>>>>

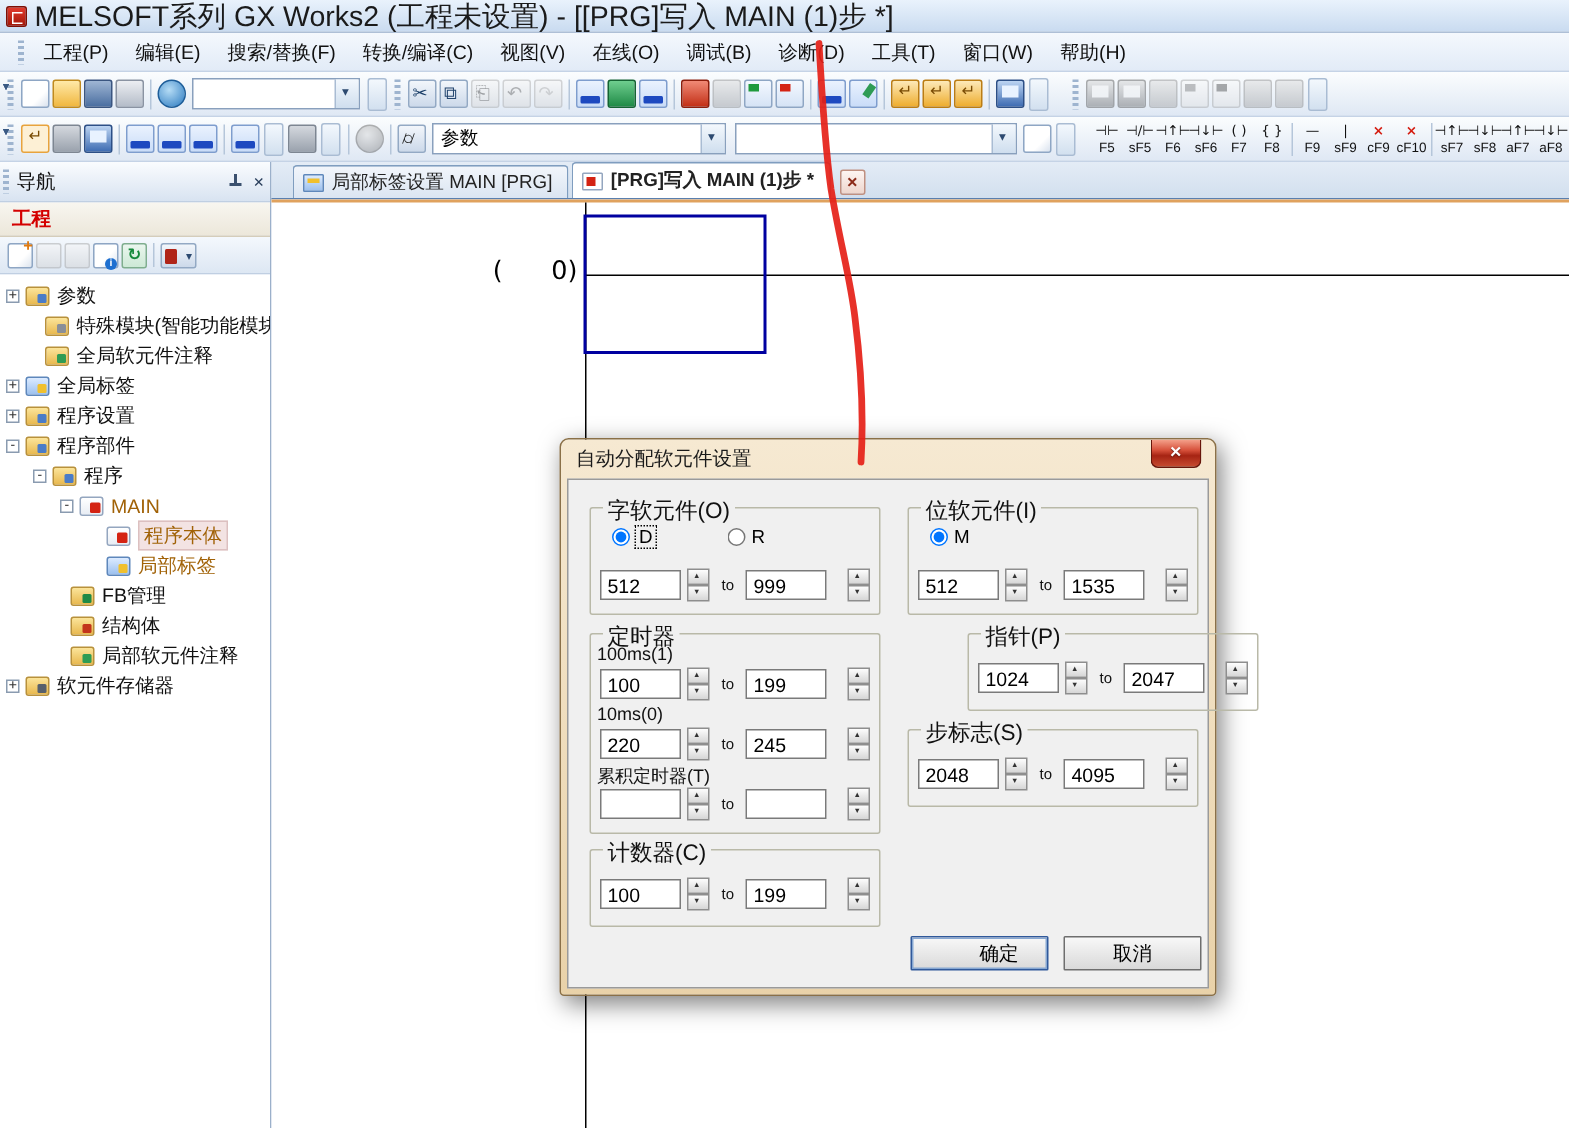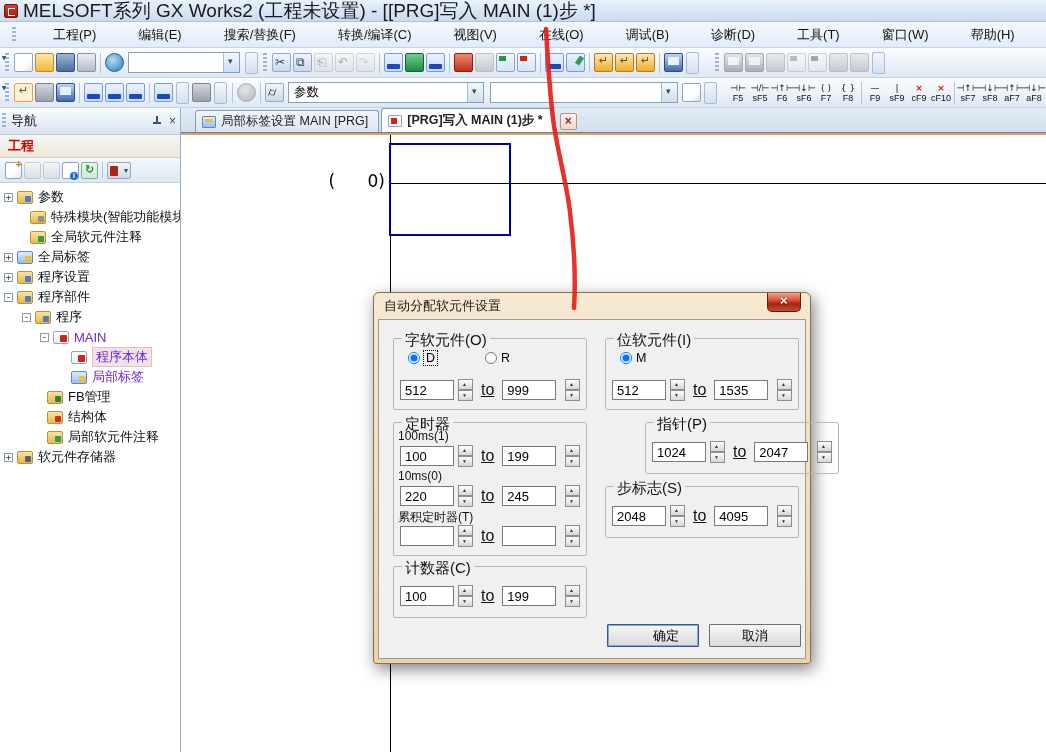--- a/index.html
+++ b/index.html
@@ -21,7 +21,7 @@
   
   .menubar{position:absolute;left:0;top:22px;right:0;height:26px;
     background:linear-gradient(#f4f8fd,#e2ebf7);display:flex;align-items:center;
-    padding-left:12px;border-bottom:1px solid #c5d3e6;gap:24px;}
+    padding-left:12px;border-bottom:1px solid #c5d3e6;}
   .menuitem{font-size:13px;color:#111;padding:3px 9px;cursor:default;}
   .mgrip{width:4px;height:16px;margin-right:4px;
     background:repeating-linear-gradient(#9eb4cf 0 2px,transparent 2px 4px);}

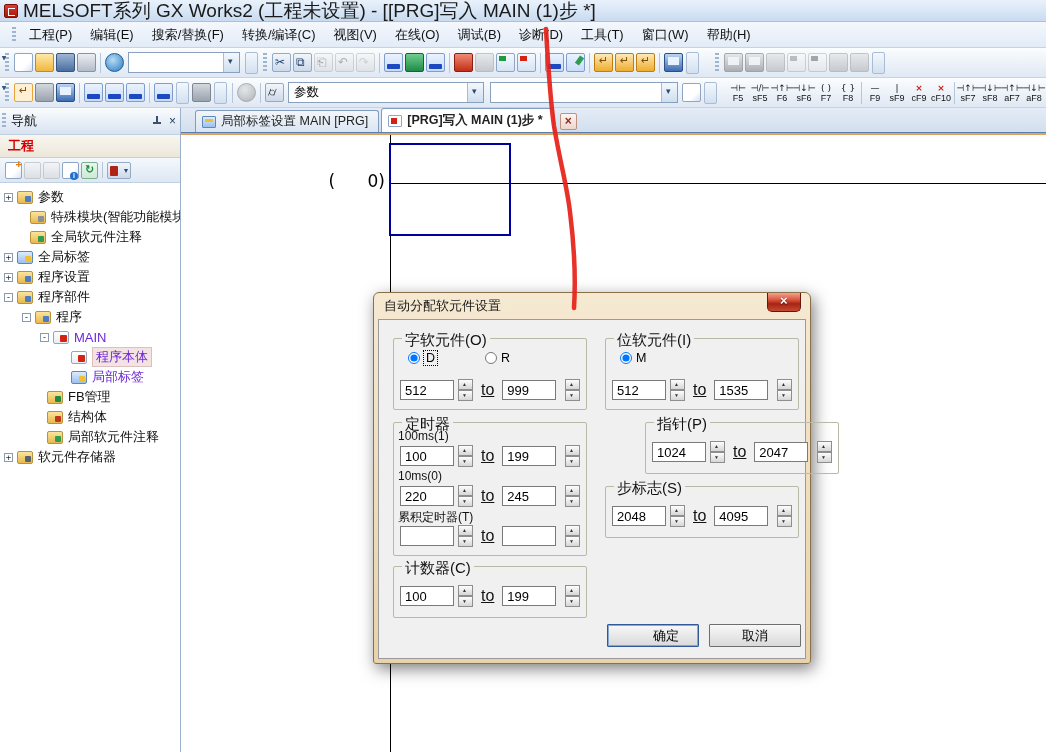--- a/index.html
+++ b/index.html
@@ -130,7 +130,7 @@
   .fi-tbl{background:linear-gradient(#dcebff,#9cc0ee);border:1px solid #5e87bb;}
   .fi-tbl::after{background:#f0c02e;}
   .fi-fb::after{background:#1f8a46;} .fi-str::after{background:#c2341c;} .fi-mem::after{background:#57606c;}
-  .tred{color:#6d28d9;}
+  .tred{color:#a16207;}
   .tsel{background:#f3e3e3;border:1px solid #dcc0c0;padding:0 3px;}
 
   

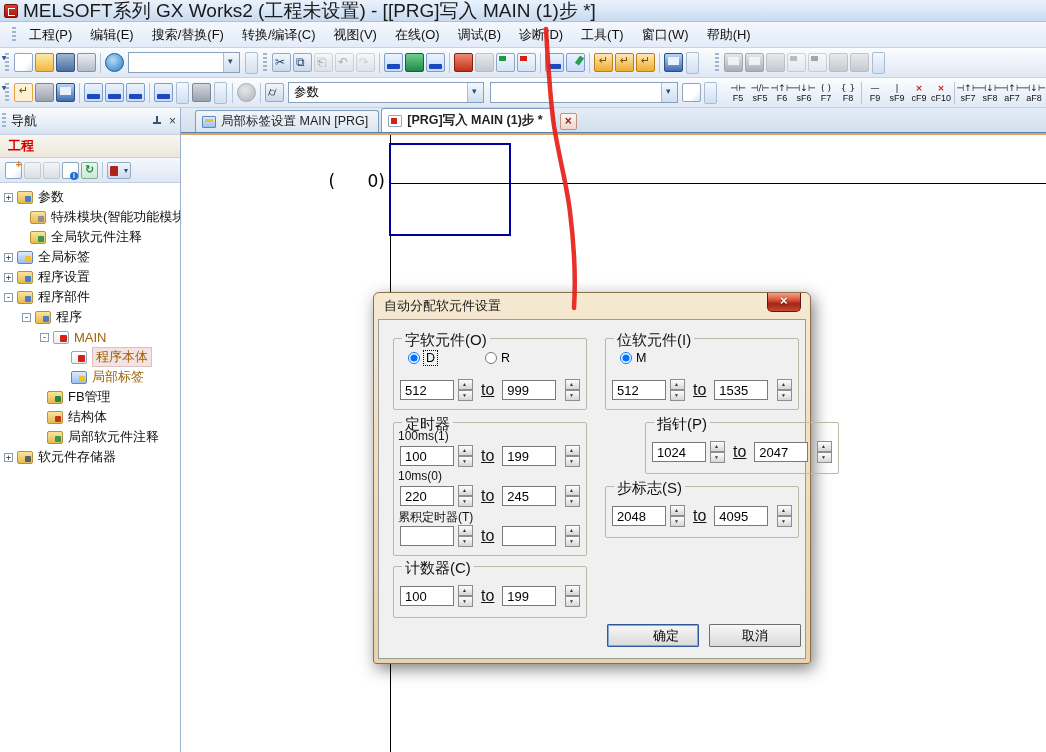--- a/index.html
+++ b/index.html
@@ -183,7 +183,7 @@
   .updown span{flex:1;border:1px solid #8e8e8e;background:linear-gradient(#fdfdfd,#d6d6d6);position:relative;}
   .updown .u::after{content:"▲";position:absolute;left:3px;top:1px;font-size:5px;color:#333;}
   .updown .dn::after{content:"▼";position:absolute;left:3px;top:1px;font-size:5px;color:#333;}
-  .tolab{font-size:16px;margin:0 8px;color:#111;text-decoration:underline;}
+  .tolab{font-size:10px;margin:0 8px;color:#111;}
   .sr2 .updown:last-child{margin-left:auto;}
   .sublab{position:absolute;left:4px;font-size:12px;color:#111;}
   .btn{position:absolute;width:92px;height:23px;background:linear-gradient(#f8f8f8,#d9d9d9);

<<<<

Your assignment |
Look for the word "after" throughout the material above and copy every line that has it.

Answer to the problem |
   .fi-tbl::after{background:#f0c02e;}
   .fi-fb::after{background:#1f8a46;} .fi-str::after{background:#c2341c;} .fi-mem::after{background:#57606c;}
   .updown .u::after{content:"▲";position:absolute;left:3px;top:1px;font-size:5px;color:#333;}
   .updown .dn::after{content:"▼";position:absolute;left:3px;top:1px;font-size:5px;color:#333;}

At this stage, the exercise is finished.